View the graduation photo gallery on the Campbell Law School Facebook page at http://www.facebook.com/campbelllawschool.
“You start your careers at a paradoxical time,” said Campbell Law Dean J. Rich Leonard. “Although it is indisputable that fewer people on our globe now live in abject poverty and standards of living are rising everywhere, nonetheless, powerful autocratic movements and rulers are ascending in influence. It sometimes seems that the very idea of a democratic republic is under attack. As a student of history, I tell you that it was the skills of analysis, debate, advocacy and compromise of our lawyer forefathers that gave us our nation, and it will be the same skills of your generation that, God willing, will allow us to sustain it.”

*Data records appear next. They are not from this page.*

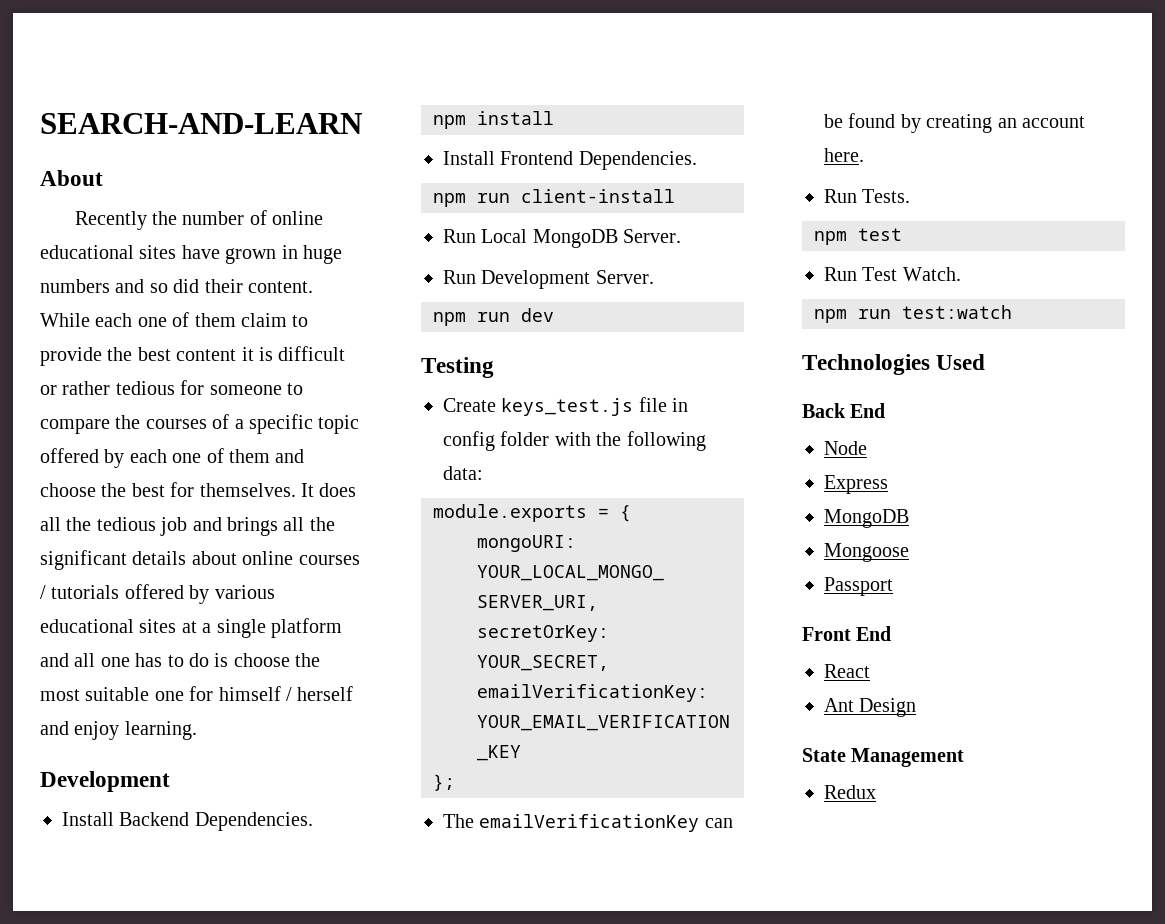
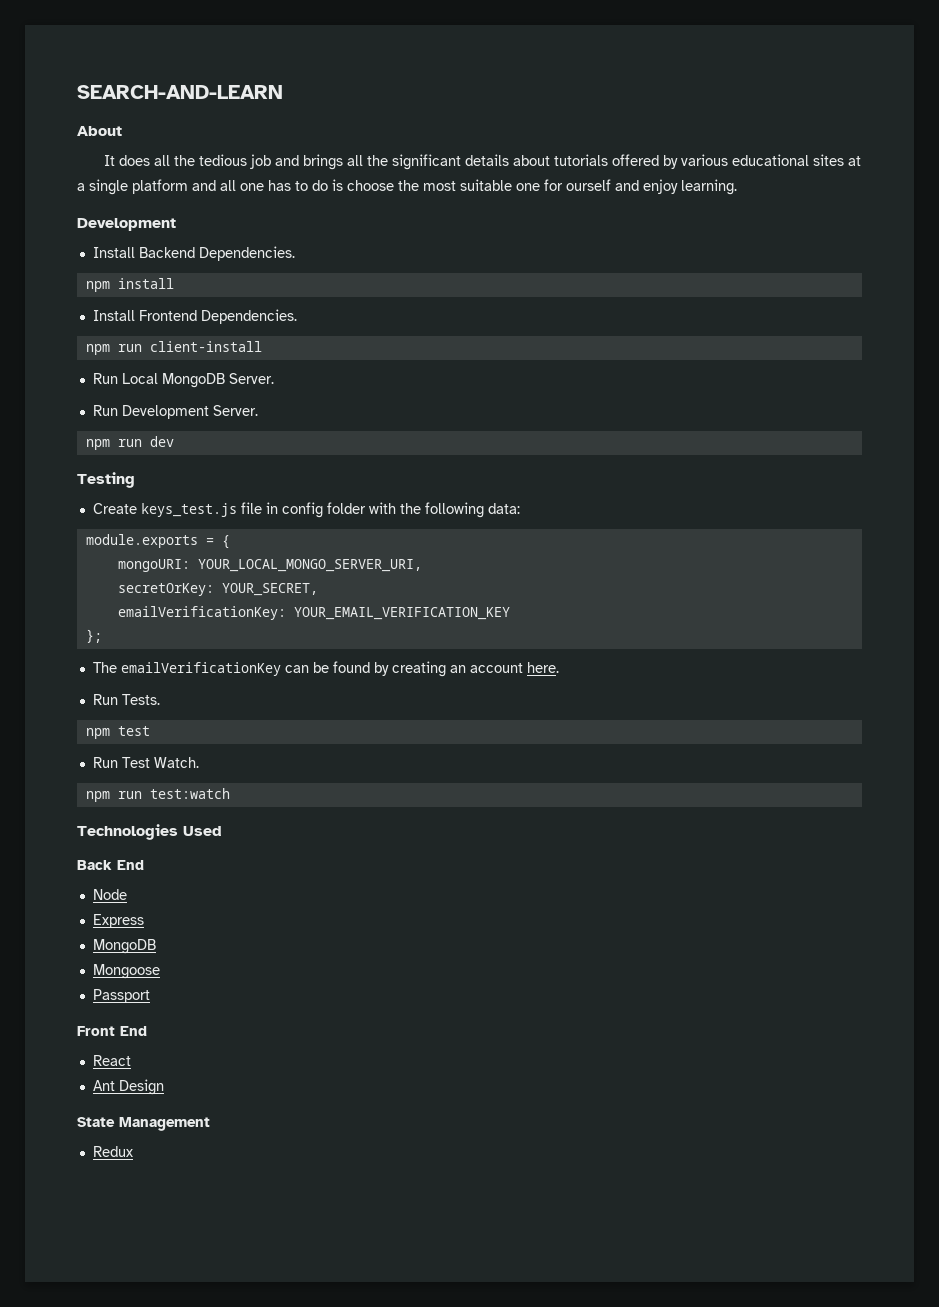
[74,210,324,230] [40,245,342,264] [40,279,313,293] [40,312,309,327] [40,346,346,366] [40,380,303,395] [40,414,360,434] [40,448,305,468] [40,482,296,497] Recently the number of online educational sites have grown in huge numbers and so did their content. While each one of them claim to provide the best content it is difficult or rather tedious for someone to compare the courses of a specific topic offered by each one of them and choose the best for themselves. -> (122, 131) none
[242,551,360,565] [40,585,46,599] online courses / -> (551, 160) none
[218,686,354,701] himself / herself -> [566,179,611,191] ourself

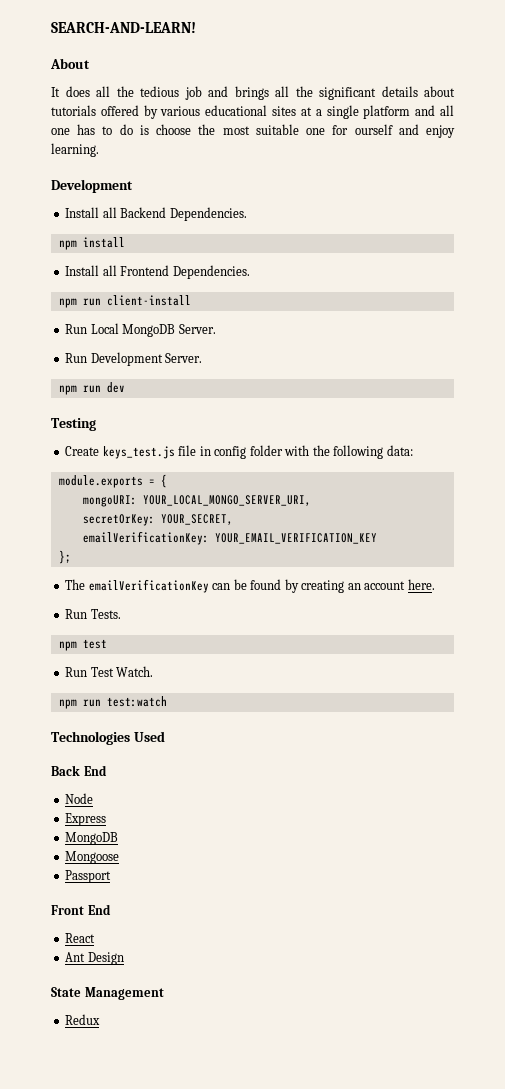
[77,85,283,99] SEARCH-AND-LEARN -> [51,22,196,33] SEARCH-AND-LEARN!
(135, 252) none -> [102,207,117,218] all
(135, 315) none -> [102,265,117,276] all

Deputy Attorney General Rosenstein’s remarks touched on the importance of integrity and taking “ownership of consequential decisions.”
“Members of the Class of 2018, you are talented and well-trained young lawyers with much to offer our profession. You’ve spent the last three years of your life immersed in the law, but you are beginners. Most of the law you need to know remains to be learned. Most of the wisdom that you need to exercise has yet to be developed. So maintain the intellectual discipline that brought you to this moment. Set aside time each day to study and grow as a lawyer and as a human being.”
Campbell Law also formally honored and bid farewell to retiring professor Bob Loftis after more than 30 years of service to the law school. Loftis provided the benediction in his final act as a member of the faculty.